PROBLEM STATEMENT |
Scan the records below for the line with "Serif, serif ->" and the line with "html: <div>Sales Volume". Repeat those two lines and every line between them exactly, and nothing else.

━━━━━━━━━━━━━━━━━━━━━━━━━━━━━━

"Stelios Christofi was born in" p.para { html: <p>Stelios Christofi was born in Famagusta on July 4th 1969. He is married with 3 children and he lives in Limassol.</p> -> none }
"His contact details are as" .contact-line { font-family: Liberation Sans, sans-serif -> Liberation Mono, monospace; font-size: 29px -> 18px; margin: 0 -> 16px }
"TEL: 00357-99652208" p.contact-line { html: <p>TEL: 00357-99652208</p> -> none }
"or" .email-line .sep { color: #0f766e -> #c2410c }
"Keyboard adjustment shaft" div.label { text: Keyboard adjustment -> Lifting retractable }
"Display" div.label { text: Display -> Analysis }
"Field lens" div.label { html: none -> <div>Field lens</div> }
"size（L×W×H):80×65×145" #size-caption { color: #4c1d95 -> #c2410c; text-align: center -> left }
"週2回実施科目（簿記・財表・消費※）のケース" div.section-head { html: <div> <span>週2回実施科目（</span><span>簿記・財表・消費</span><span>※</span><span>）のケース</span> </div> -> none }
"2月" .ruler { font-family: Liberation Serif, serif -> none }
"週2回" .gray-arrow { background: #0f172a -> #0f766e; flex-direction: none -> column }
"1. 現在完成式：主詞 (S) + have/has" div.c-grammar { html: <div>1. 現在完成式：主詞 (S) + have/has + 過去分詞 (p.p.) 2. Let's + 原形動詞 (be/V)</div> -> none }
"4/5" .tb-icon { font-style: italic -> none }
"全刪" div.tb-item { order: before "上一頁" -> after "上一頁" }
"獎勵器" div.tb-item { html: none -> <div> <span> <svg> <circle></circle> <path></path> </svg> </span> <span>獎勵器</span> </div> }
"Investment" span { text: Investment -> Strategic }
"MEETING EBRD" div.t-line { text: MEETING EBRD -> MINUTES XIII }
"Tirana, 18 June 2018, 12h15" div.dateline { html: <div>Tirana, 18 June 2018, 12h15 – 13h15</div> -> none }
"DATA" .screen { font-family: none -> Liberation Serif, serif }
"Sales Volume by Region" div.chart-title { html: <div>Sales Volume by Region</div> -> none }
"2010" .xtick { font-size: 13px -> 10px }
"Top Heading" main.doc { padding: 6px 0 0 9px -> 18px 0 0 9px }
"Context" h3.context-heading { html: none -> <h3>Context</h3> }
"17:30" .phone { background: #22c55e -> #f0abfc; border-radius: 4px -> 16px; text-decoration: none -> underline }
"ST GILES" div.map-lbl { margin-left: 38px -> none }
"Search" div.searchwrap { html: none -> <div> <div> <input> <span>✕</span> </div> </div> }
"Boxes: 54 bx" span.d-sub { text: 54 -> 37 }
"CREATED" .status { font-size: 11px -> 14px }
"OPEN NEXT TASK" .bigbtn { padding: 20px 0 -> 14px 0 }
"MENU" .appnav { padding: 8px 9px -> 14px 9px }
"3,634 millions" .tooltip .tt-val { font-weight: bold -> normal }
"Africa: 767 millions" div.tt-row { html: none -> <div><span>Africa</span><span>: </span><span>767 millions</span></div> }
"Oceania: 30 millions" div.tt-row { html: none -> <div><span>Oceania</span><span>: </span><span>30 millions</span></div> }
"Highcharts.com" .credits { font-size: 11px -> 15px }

━━━━━━━━━━━━━━━━━━━━━━━━━━━━━━

FINISHED TASK |
"2月" .ruler { font-family: Liberation Serif, serif -> none }
"週2回" .gray-arrow { background: #0f172a -> #0f766e; flex-direction: none -> column }
"1. 現在完成式：主詞 (S) + have/has" div.c-grammar { html: <div>1. 現在完成式：主詞 (S) + have/has + 過去分詞 (p.p.) 2. Let's + 原形動詞 (be/V)</div> -> none }
"4/5" .tb-icon { font-style: italic -> none }
"全刪" div.tb-item { order: before "上一頁" -> after "上一頁" }
"獎勵器" div.tb-item { html: none -> <div> <span> <svg> <circle></circle> <path></path> </svg> </span> <span>獎勵器</span> </div> }
"Investment" span { text: Investment -> Strategic }
"MEETING EBRD" div.t-line { text: MEETING EBRD -> MINUTES XIII }
"Tirana, 18 June 2018, 12h15" div.dateline { html: <div>Tirana, 18 June 2018, 12h15 – 13h15</div> -> none }
"DATA" .screen { font-family: none -> Liberation Serif, serif }
"Sales Volume by Region" div.chart-title { html: <div>Sales Volume by Region</div> -> none }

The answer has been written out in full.